There was little progress too with respect to the unacceptable and unhealthy living conditions at the settlement. An team of the Doctors of the World has visited the settlement carrying out medical exams and vaccinations. Several diseases and health problems were reported. Although the Prefecture of Thessaloniki installed, after a lot of pressure by NGOs, water-containers at the end of September, the water supply covers only the 20% of the Roma needs. Only two or three out of the 14 containers are being filled with water two or three times a week, while the 1,500 people living there need 14 containers filled with water on an everyday basis.
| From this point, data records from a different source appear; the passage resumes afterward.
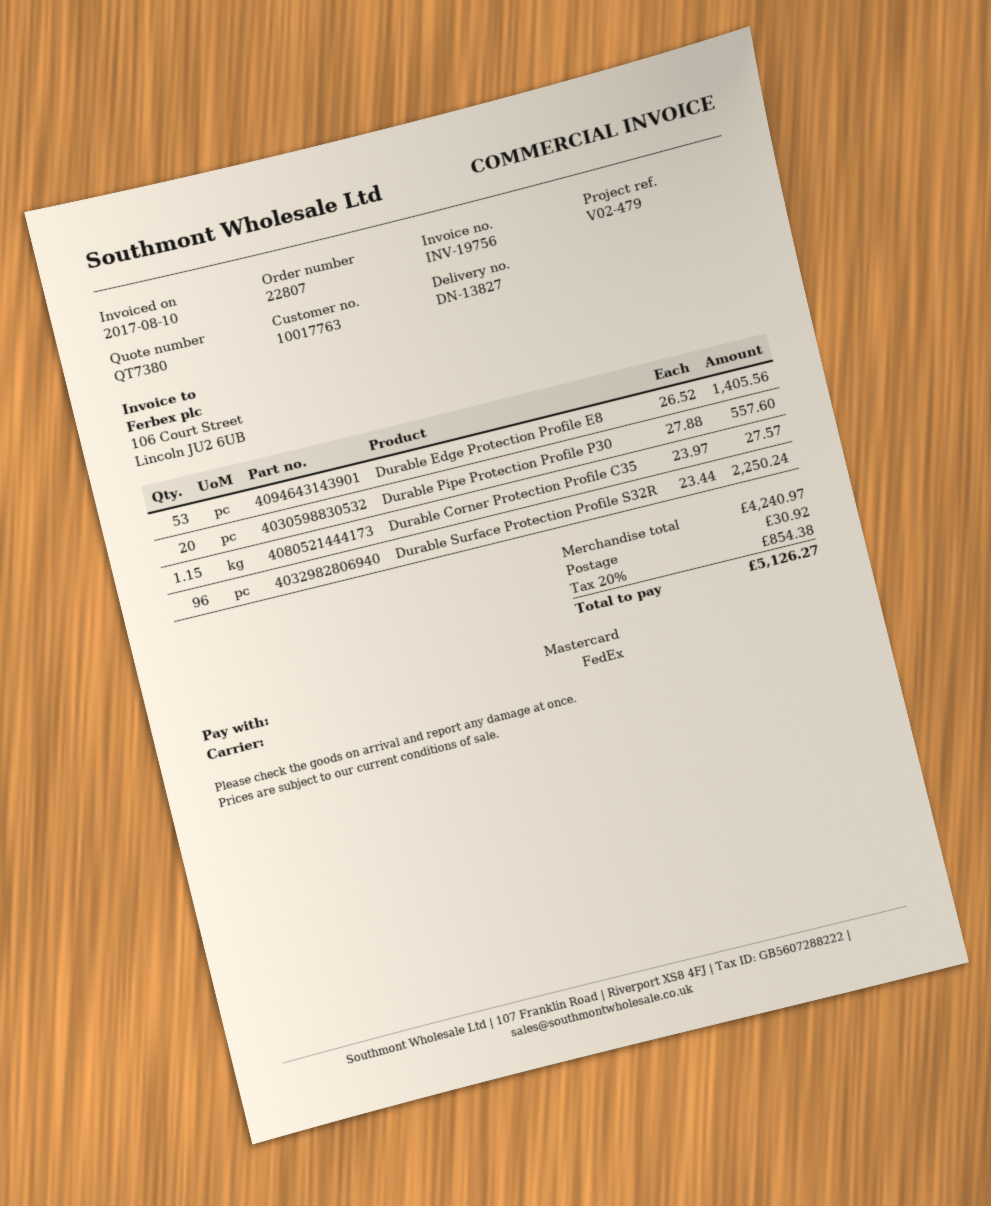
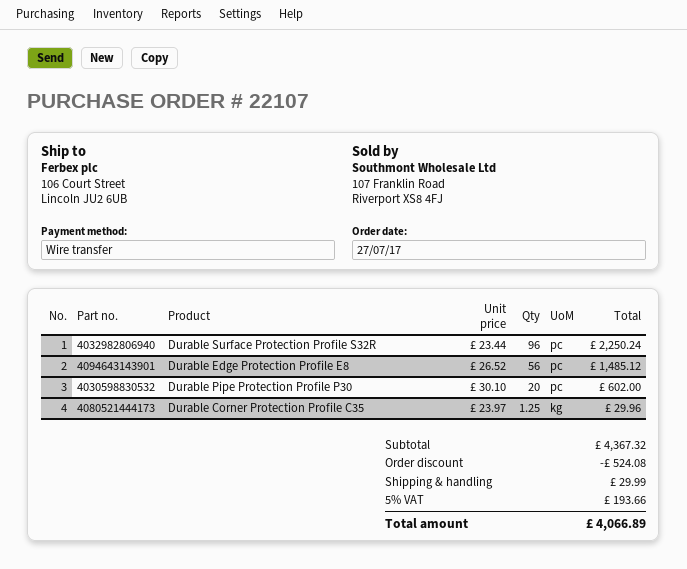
order number: 22807 -> 22107
payment method: Mastercard -> bank transfer
Durable Edge Protection Profile E8: 53 x 26.52 = 1405.56 -> 56 x 26.52 = 1485.12
Durable Pipe Protection Profile P30: 20 x 27.88 = 557.60 -> 20 x 30.10 = 602.00
Durable Corner Protection Profile C35: 1.15 x 23.97 = 27.57 -> 1.25 x 23.97 = 29.96
subtotal: 4240.97 -> 4367.32
discount: none -> 524.08
shipping: 30.92 -> 29.99
tax: 20% = 854.38 -> 5% = 193.66
total: 5126.27 -> 4066.89

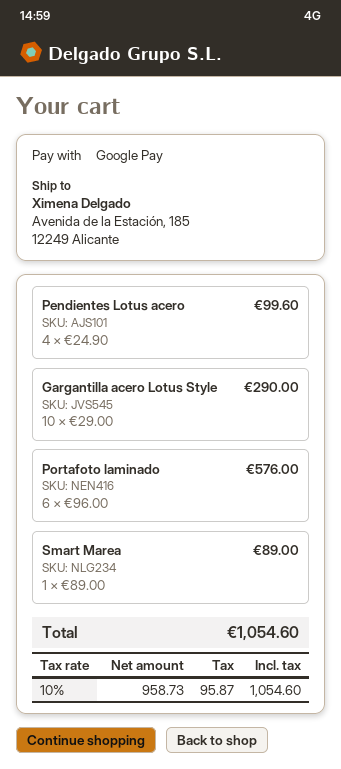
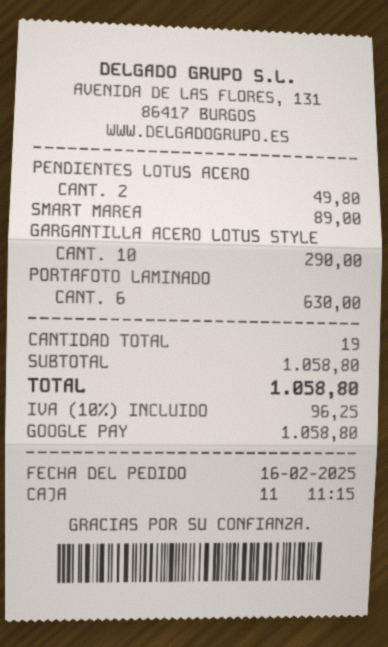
Pendientes Lotus acero: 4 for 99.60 -> 2 for 49.80
Portafoto laminado: 6 for 576.00 -> 6 for 630.00
tax: 10% = 95.87 -> 10% = 96.25
total: 1054.60 -> 1058.80

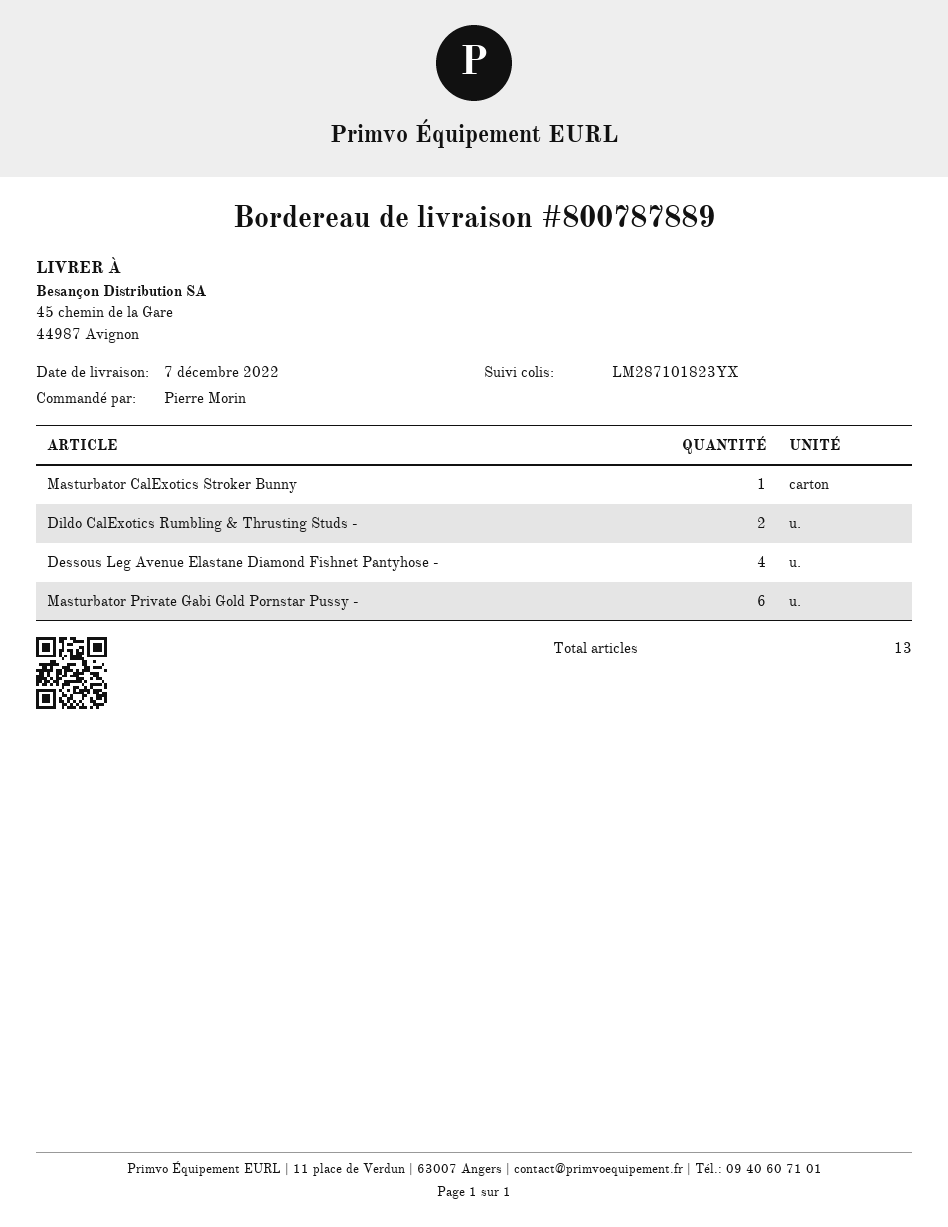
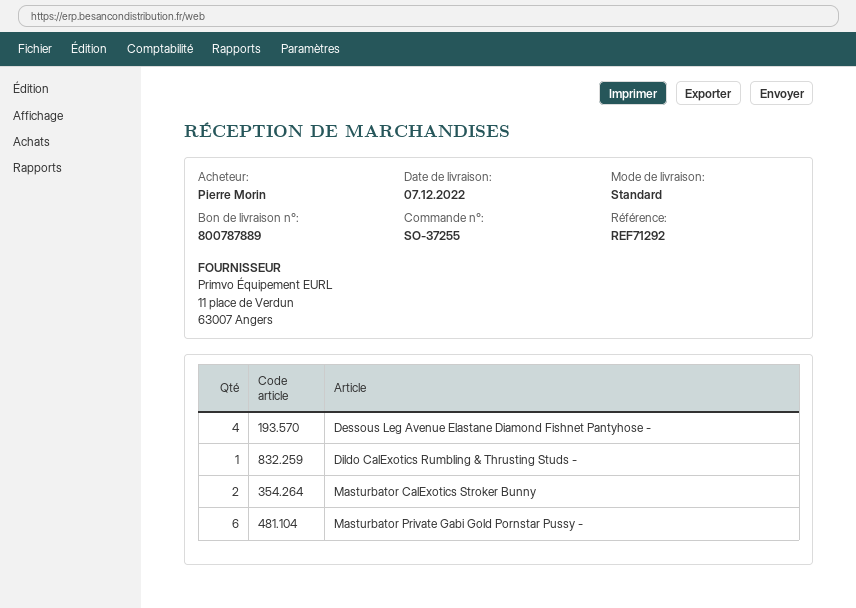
Masturbator CalExotics Stroker Bunny: 1 -> 2
Dildo CalExotics Rumbling & Thrusting Studs -: 2 -> 1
October 31: GHM contacted Doctors of the World to ask information on their relief program for the Roma living at the region of Attica. For more than a year, an team of the organization visits Roma settlements twice a week, carrying out medical exams and vaccination and providing the Roma with the necessary medicine. The state of their health is very bad, due to the unhealthy environment in which they live and the lack of elementary means for decent living (many Roma live near rubbish dumps and are deprived of water and electricity). The rates of Hepatitis A are very high, while cases of Hepatitis B and C are also reported. Measles, mumps and rubella are some of the other diseases reported. The rate of disease increases as the Roma population becomes bigger; more and more Roma arrive at the settlements of the capital of Greece.